Our British sister organization, the Centre for Intelligent Design UK (C4ID), posts a report on Stephen Meyer’s recent visit to London where he spoke at the Royal Horseguards Hotel. Dr. Meyer’s topic: “Is There a Signature in the Cell?” Interestingly, the lecture’s host, Lord Mackay of Clashfern, indirectly seems to have acknowledged that in Britain it can be no less dangerous to publicly voice sympathy for ID than it is in the United States. Perhaps even more so.
Some guests were evidently nervous about being known to have been in attendance, even as they judged that hearing Meyer’s lecture was worth the risk. Lord Mackay, who served as Britain’s Lord Chancellor under Margaret Thatcher and John Major, “stressed in his introduction, [that] their presence was not taken as an indication of support for the position of Intelligent Design.” C4ID director Dr. Alastair Noble noted:

The audience of some 90 invited guests included leading scientists, philosophers, Parliamentarians, educationalists, theologians, lawyers, and representatives of the media and business sectors. Given the controversial nature of the subject and the desire not to inhibit discussion, C4ID requested that the identity of the participants remain protected.

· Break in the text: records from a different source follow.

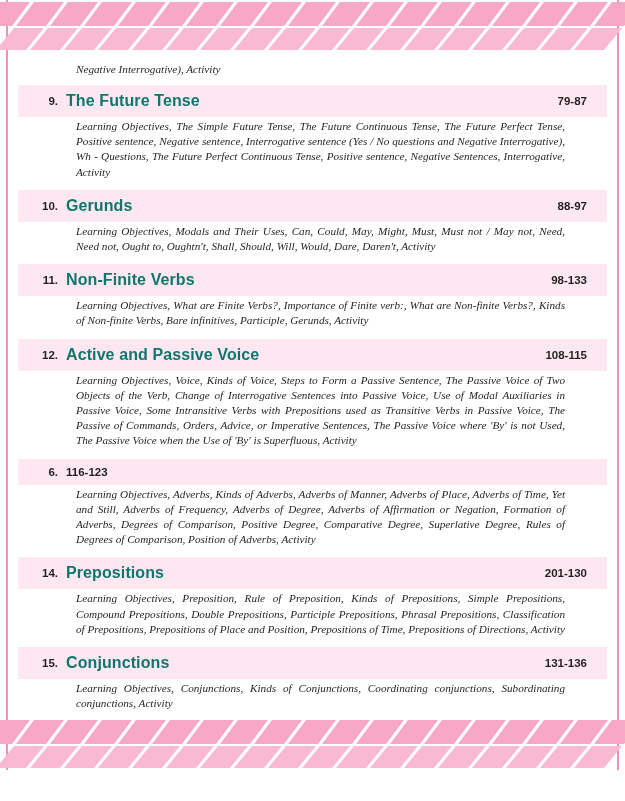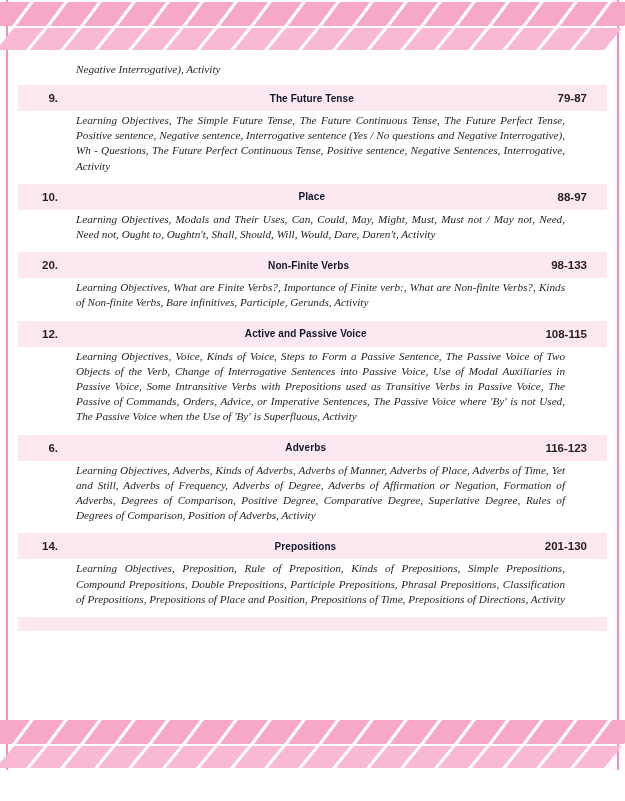--- a/index.html
+++ b/index.html
@@ -84,11 +84,10 @@
   }
   .row-head .title {
     flex: 1 1 auto;
-    font-size: 10px;
+    font-size: 16px;
     font-weight: bold;
-    color: #0f172a;
+    color: #0f766e;
     letter-spacing: 0.1px;
-    text-align: center;
   }
   .row-head .pages {
     flex: 0 0 auto;

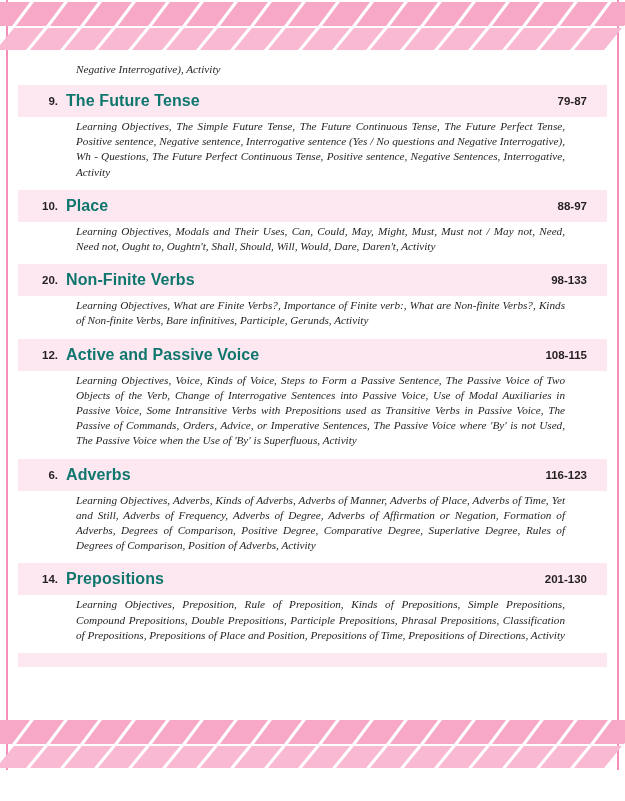--- a/index.html
+++ b/index.html
@@ -179,7 +179,7 @@
     <div class="entry">
       <div class="row-head">
         <span class="num">10.</span>
-        <span class="title">Place</span>
+        <span class="title">Gerunds</span>
         <span class="pages">88-97</span>
       </div>
       <div class="row-desc">Learning Objectives, Modals and Their Uses, Can, Could, May, Might, Must, Must not / May not, Need, Need not, Ought to, Oughtn't, Shall, Should, Will, Would, Dare, Daren't, Activity</div>

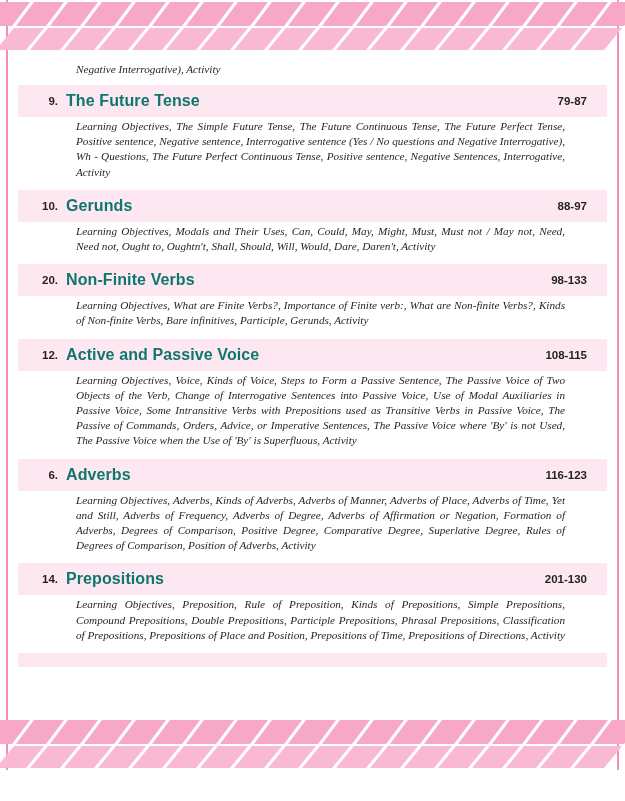--- a/index.html
+++ b/index.html
@@ -187,7 +187,7 @@
 
     <div class="entry">
       <div class="row-head">
-        <span class="num">20.</span>
+        <span class="num">11.</span>
         <span class="title">Non-Finite Verbs</span>
         <span class="pages">98-133</span>
       </div>

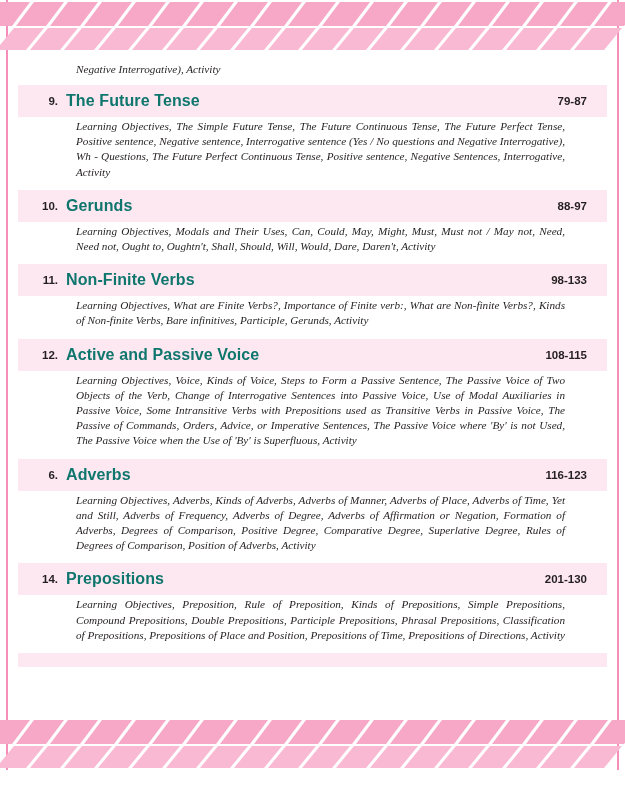--- a/index.html
+++ b/index.html
@@ -206,7 +206,6 @@
     <div class="entry">
       <div class="row-head">
         <span class="num">6.</span>
-        <span class="title">Adverbs</span>
         <span class="pages">116-123</span>
       </div>
       <div class="row-desc">Learning Objectives, Adverbs, Kinds of Adverbs, Adverbs of Manner, Adverbs of Place, Adverbs of Time, Yet and Still, Adverbs of Frequency, Adverbs of Degree, Adverbs of Affirmation or Negation, Formation of Adverbs, Degrees of Comparison, Positive Degree, Comparative Degree, Superlative Degree, Rules of Degrees of Comparison, Position of Adverbs, Activity</div>

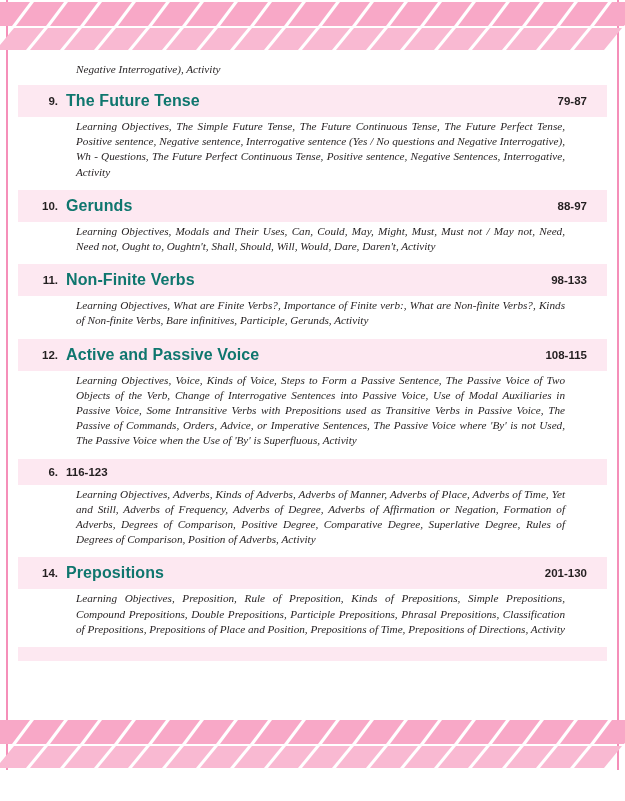--- a/index.html
+++ b/index.html
@@ -220,6 +220,14 @@
       <div class="row-desc">Learning Objectives, Preposition, Rule of Preposition, Kinds of Prepositions, Simple Prepositions, Compound Prepositions, Double Prepositions, Participle Prepositions, Phrasal Prepositions, Classification of Prepositions, Prepositions of Place and Position, Prepositions of Time, Prepositions of Directions, Activity</div>
     </div>
 
+    <div class="entry">
+      <div class="row-head">
+        <span class="num">15.</span>
+        <span class="title">Conjunctions</span>
+        <span class="pages">131-136</span>
+      </div>
+      <div class="row-desc">Learning Objectives, Conjunctions, Kinds of Conjunctions, Coordinating conjunctions, Subordinating conjunctions, Activity</div>
+    </div>
 
     <div class="entry">
       <div class="row-head">

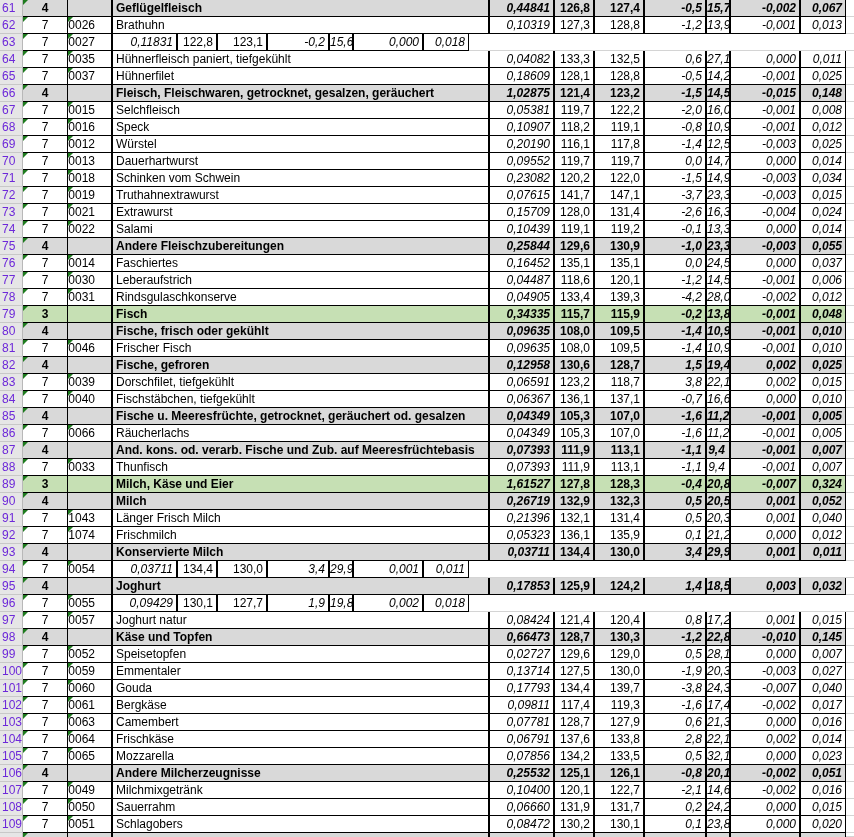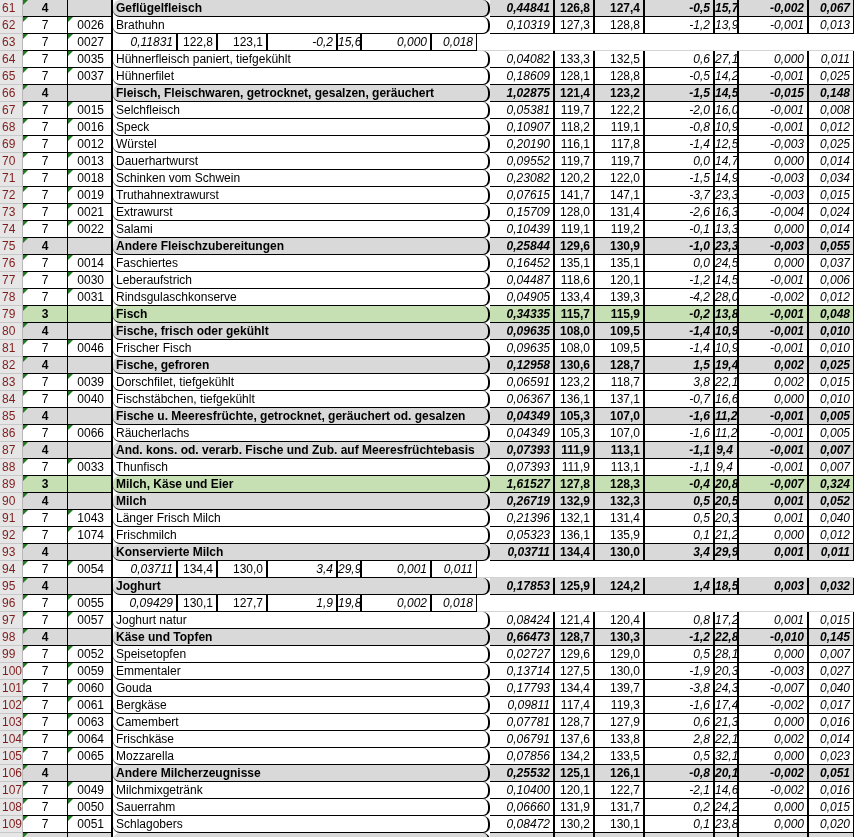--- a/index.html
+++ b/index.html
@@ -7,7 +7,7 @@
   .sheet { position: relative; width: 854px; }
   .row { display: flex; height: 17px; line-height: 16px; box-sizing: border-box; }
   .cell { box-sizing: border-box; height: 17px; border-bottom: 1px solid #d4d4d4; white-space: nowrap; overflow: hidden; position: relative; }
-  .rn { width: 23px; background: #e6e6e6; color: #7f1d1d; text-align: left; padding-left: 2px; border-right: 1px solid #b8b8b8; border-bottom: 1px solid #c8c8c8; font-size: 12px; }
+  .rn { width: 23px; background: #e6e6e6; color: #6d28d9; text-align: left; padding-left: 2px; border-right: 1px solid #b8b8b8; border-bottom: 1px solid #c8c8c8; font-size: 12px; }
   .lvl { width: 45px; text-align: center; border-right: 1px solid #000; border-bottom: 1px solid #000; }
   .code { width: 45px; text-align: right; padding-right: 7px; border-right: 2px solid #000; border-bottom: 1px solid #000; }
   .name { width: 377px; padding-left: 3px; border-right: 2px solid #000; border-bottom: 1px solid #000; border-radius: 7px; }

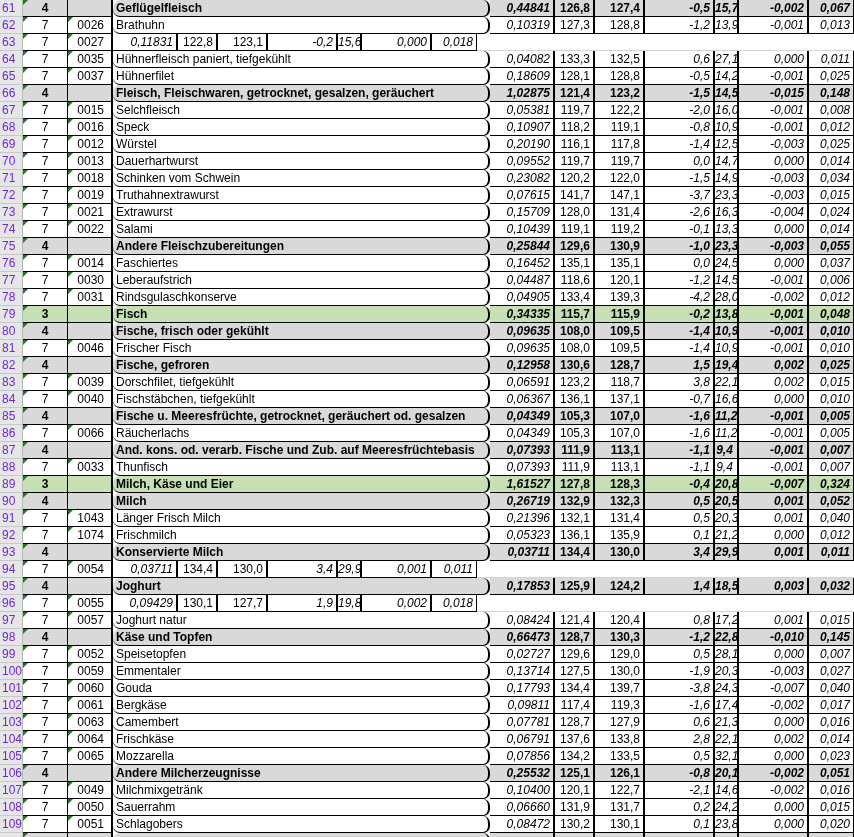--- a/index.html
+++ b/index.html
@@ -10,7 +10,7 @@
   .rn { width: 23px; background: #e6e6e6; color: #6d28d9; text-align: left; padding-left: 2px; border-right: 1px solid #b8b8b8; border-bottom: 1px solid #c8c8c8; font-size: 12px; }
   .lvl { width: 45px; text-align: center; border-right: 1px solid #000; border-bottom: 1px solid #000; }
   .code { width: 45px; text-align: right; padding-right: 7px; border-right: 2px solid #000; border-bottom: 1px solid #000; }
-  .name { width: 377px; padding-left: 3px; border-right: 2px solid #000; border-bottom: 1px solid #000; border-radius: 7px; }
+  .name { width: 377px; padding-left: 3px; border-right: 2px solid #000; border-bottom: 1px solid #000; }
   .num { text-align: right; padding-right: 3px; font-style: italic; border-right: 2px solid #000; border-bottom: 1px solid #000; }
   .c1 { width: 65px; }
   .c2 { width: 40px; font-style: normal; }

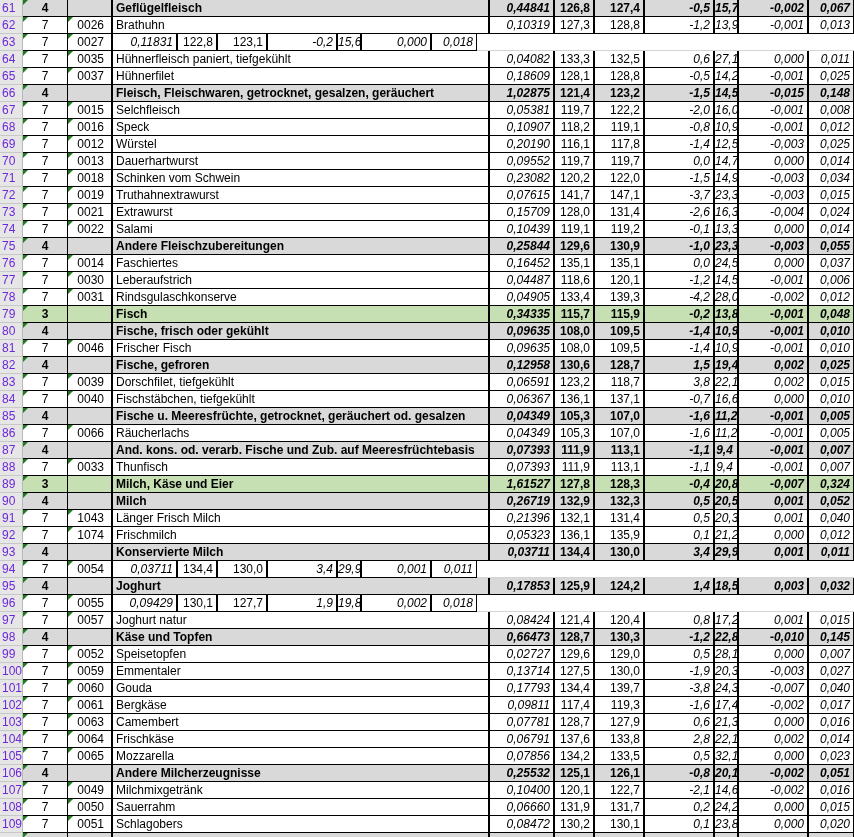--- a/index.html
+++ b/index.html
@@ -15,7 +15,7 @@
   .c1 { width: 65px; }
   .c2 { width: 40px; font-style: normal; }
   .c3 { width: 50px; font-style: normal; }
-  .c4 { width: 70px; }
+  .c4 { width: 62px; }
   .c5 { width: 24px; text-align: center; }
   .c6 { width: 70px; }
   .c7 { width: 45px; border-right: 1px solid #000; }

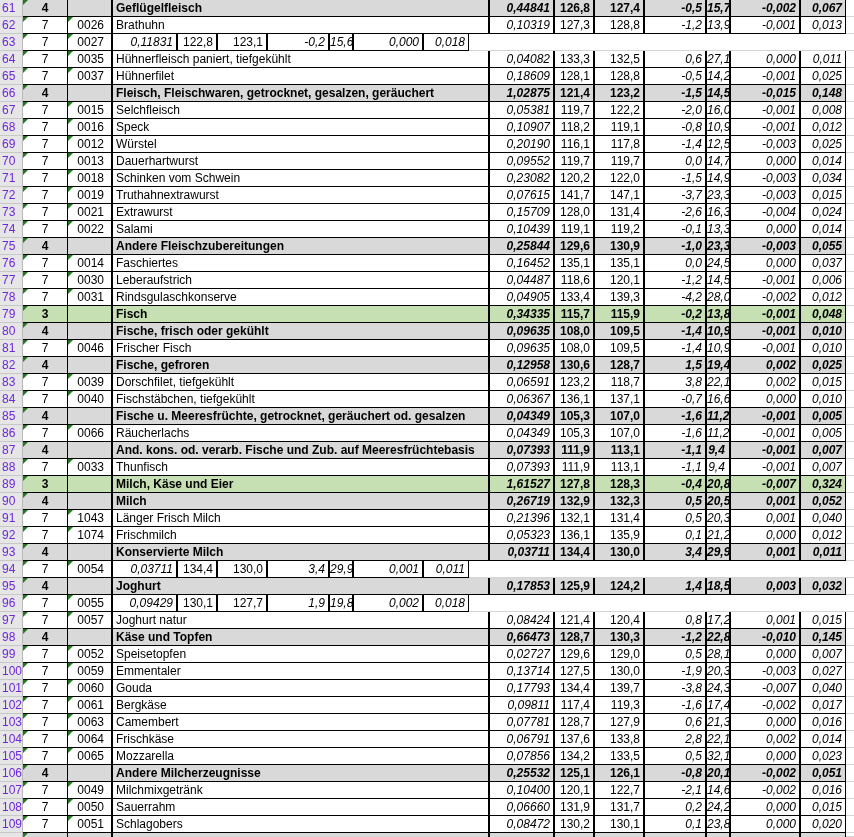--- a/index.html
+++ b/index.html
@@ -9,7 +9,7 @@
   .cell { box-sizing: border-box; height: 17px; border-bottom: 1px solid #d4d4d4; white-space: nowrap; overflow: hidden; position: relative; }
   .rn { width: 23px; background: #e6e6e6; color: #6d28d9; text-align: left; padding-left: 2px; border-right: 1px solid #b8b8b8; border-bottom: 1px solid #c8c8c8; font-size: 12px; }
   .lvl { width: 45px; text-align: center; border-right: 1px solid #000; border-bottom: 1px solid #000; }
-  .code { width: 45px; text-align: right; padding-right: 7px; border-right: 2px solid #000; border-bottom: 1px solid #000; }
+  .code { width: 45px; text-align: right; padding-right: 16px; border-right: 2px solid #000; border-bottom: 1px solid #000; }
   .name { width: 377px; padding-left: 3px; border-right: 2px solid #000; border-bottom: 1px solid #000; }
   .num { text-align: right; padding-right: 3px; font-style: italic; border-right: 2px solid #000; border-bottom: 1px solid #000; }
   .c1 { width: 65px; }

Delivering C4ID’s Inaugural Lecture, Dr. Meyer made the case for intelligent design at the origin of life itself:

Meyer elaborated on the other suggestions for the emergence of first life and the generation of biological information, showing that they are simply unequal to the task. These include chance and necessity contingent on natural law. While some features of life are explicable in these terms, the origin of the specified information in DNA, which is neither random nor repetitive, cannot be explained by these approaches.

Lord Mackay noted the serious scientific challenge ID poses to orthodox materailist explanations for life’s beginning:

In summing up the evening, Lord Mackay drew attention to the clarity of the proposition that the information in DNA is a real entity worthy of scientific investigation. He recognised that the lecture was a strong endorsement of the view that, as the only examples we know of sequences that work are produced by intelligent design, it was very reasonable to conclude that this was true of the DNA sequence that exists in living cells.